I smile knowingly at him, allowing the inside joke of “how better to portray a madman than putting on a Scottish accent?” to remain unsaid. We both know that some comic conventions are cliché but a guy’s gotta make a living, right?
“Uhm yeah, can we get back to the plot? I have these lines to deliver, you know?”
“Actually that guy, the one that just left? He’s also doing Mallus Maccius and a number of other characters but I only know that becuase i checked imdb.” I say, adding apologetically: “I haven’t gone to Riften yet. But you can totally tell it’s him from the voice in the YouTube videos I’ve seen! And I gotta ask you: Why does he do every character in that James Woods impression? I mean the first time it was kinda cute, but EVERY GODDAMN character? Elves, nords, dogs… You name it, it sounds like James Woods. If I were Woods, I would consider sueing…”
“Excuse me, hello? I am playing a god of madness here. I am supposed to be the one doing the rambling…”, he vainly interjects.
It’s too late, because I am warming to my theme. Skyrim famously allows you more freedom than most games that has gone before it and right now I’m seizing that freedom by the throat. The jarls think they’re the only ones who can give speeches? I’ll show them.
“But what I really want to know is who thought that using Scandinavian and Central European voice actors would make for greater ‘realism’ or immersion or whatever? Wait, don’t answer that, because it takes an American to think that modern Europeans speaking English sound like they’re coming out a Viking fantasy world. Newsflash, Bethesda: When a Nord opens his mouth what I hear is Ace of Base talking to MTV in 1990. And that’s when they actually use real Swedes instead of Poles, Czechs, Germans and what have you. What the hell kind of realism is that?! And why oh why is Faerengar Dutch? The Dutch have no place in a Viking fantasy, goddammit, it’s supposed to be Skyrim for the Nords, remember?!”
“Listen, mister, I am just a voice actor and I’m not proud of the Scottish thing, okay, so please don’t mention it again.

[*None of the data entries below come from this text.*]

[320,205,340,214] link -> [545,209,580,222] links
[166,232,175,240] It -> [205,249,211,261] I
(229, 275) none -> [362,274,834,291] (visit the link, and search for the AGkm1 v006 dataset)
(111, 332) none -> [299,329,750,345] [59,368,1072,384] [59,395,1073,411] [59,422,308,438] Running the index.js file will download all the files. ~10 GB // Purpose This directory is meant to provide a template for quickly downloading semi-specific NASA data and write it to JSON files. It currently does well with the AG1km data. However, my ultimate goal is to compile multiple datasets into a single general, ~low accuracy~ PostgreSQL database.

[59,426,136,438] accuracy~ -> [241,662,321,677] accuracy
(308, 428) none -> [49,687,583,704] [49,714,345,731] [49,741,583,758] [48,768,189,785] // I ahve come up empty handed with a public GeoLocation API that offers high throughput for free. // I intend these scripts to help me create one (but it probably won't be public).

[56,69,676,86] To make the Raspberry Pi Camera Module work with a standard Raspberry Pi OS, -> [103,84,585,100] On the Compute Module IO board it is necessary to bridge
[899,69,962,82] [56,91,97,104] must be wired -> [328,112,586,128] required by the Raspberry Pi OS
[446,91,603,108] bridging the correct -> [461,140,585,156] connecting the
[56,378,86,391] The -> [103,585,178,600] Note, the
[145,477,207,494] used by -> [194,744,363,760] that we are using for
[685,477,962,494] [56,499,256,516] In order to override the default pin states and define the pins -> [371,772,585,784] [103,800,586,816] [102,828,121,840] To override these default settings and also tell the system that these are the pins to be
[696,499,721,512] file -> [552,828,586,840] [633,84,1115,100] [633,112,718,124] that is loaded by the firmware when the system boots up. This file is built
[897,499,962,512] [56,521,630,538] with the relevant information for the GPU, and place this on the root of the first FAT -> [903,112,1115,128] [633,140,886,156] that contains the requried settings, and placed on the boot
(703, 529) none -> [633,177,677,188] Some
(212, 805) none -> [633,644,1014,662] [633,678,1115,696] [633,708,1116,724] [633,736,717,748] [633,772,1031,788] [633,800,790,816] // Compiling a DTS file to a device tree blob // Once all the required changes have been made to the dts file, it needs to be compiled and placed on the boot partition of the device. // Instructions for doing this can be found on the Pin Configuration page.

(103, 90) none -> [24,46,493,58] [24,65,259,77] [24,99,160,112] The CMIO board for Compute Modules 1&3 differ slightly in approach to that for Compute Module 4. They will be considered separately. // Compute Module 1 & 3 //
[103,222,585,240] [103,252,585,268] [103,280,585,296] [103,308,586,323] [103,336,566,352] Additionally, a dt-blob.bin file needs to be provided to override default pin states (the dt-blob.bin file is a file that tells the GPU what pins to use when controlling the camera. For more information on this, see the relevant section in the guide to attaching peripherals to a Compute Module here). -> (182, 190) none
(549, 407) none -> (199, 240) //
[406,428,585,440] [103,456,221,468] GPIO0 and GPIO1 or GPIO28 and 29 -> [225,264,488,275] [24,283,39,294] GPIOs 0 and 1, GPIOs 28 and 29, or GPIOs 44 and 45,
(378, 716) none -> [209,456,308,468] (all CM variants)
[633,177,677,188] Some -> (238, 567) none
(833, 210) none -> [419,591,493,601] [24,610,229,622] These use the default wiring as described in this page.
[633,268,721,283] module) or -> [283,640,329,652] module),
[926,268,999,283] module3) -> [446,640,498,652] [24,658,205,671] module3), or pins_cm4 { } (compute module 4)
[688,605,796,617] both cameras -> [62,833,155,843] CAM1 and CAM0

And you have to admit that the Europeans are an improvement on the old Hollywood conventions of using Americans to impersonate you guys, right?”
I stand and think for a moment. He’s got a point: The Ameri-German Nazis, the Ameri-French aristos, the Ameri-Russian commies… It wasn’t pretty, that’s for sure.
“No,” I say, “I am not sure it’s an improvement. Because that’s what we’re used to hearing. To a European, the American version of the accent is the exotic one. That’s the one that allows for immersion because it doesn’t exist anywhere outside of the entertainment industry. You can’t create ‘real’ fantasy accents, only ones that work better than others. When an American actor is doing a Swedish accent, however poorly, I know I am in Fantasy Land and nothing breaks that experience. I don’t wan’t to start singing The Sign in my head just because some guard warned me about Craigshield Cavern.”
“Alright then, well maybe I can go back to my Scottish impersonation of a mad Daedric god then, if you please?” Sheogorath smiles a tight little smile at me. He’s got a job to do, and however poorly he’s doing it, I should let him get on with it.
“Go on,” I say with an encouraging smile, “Go mad”.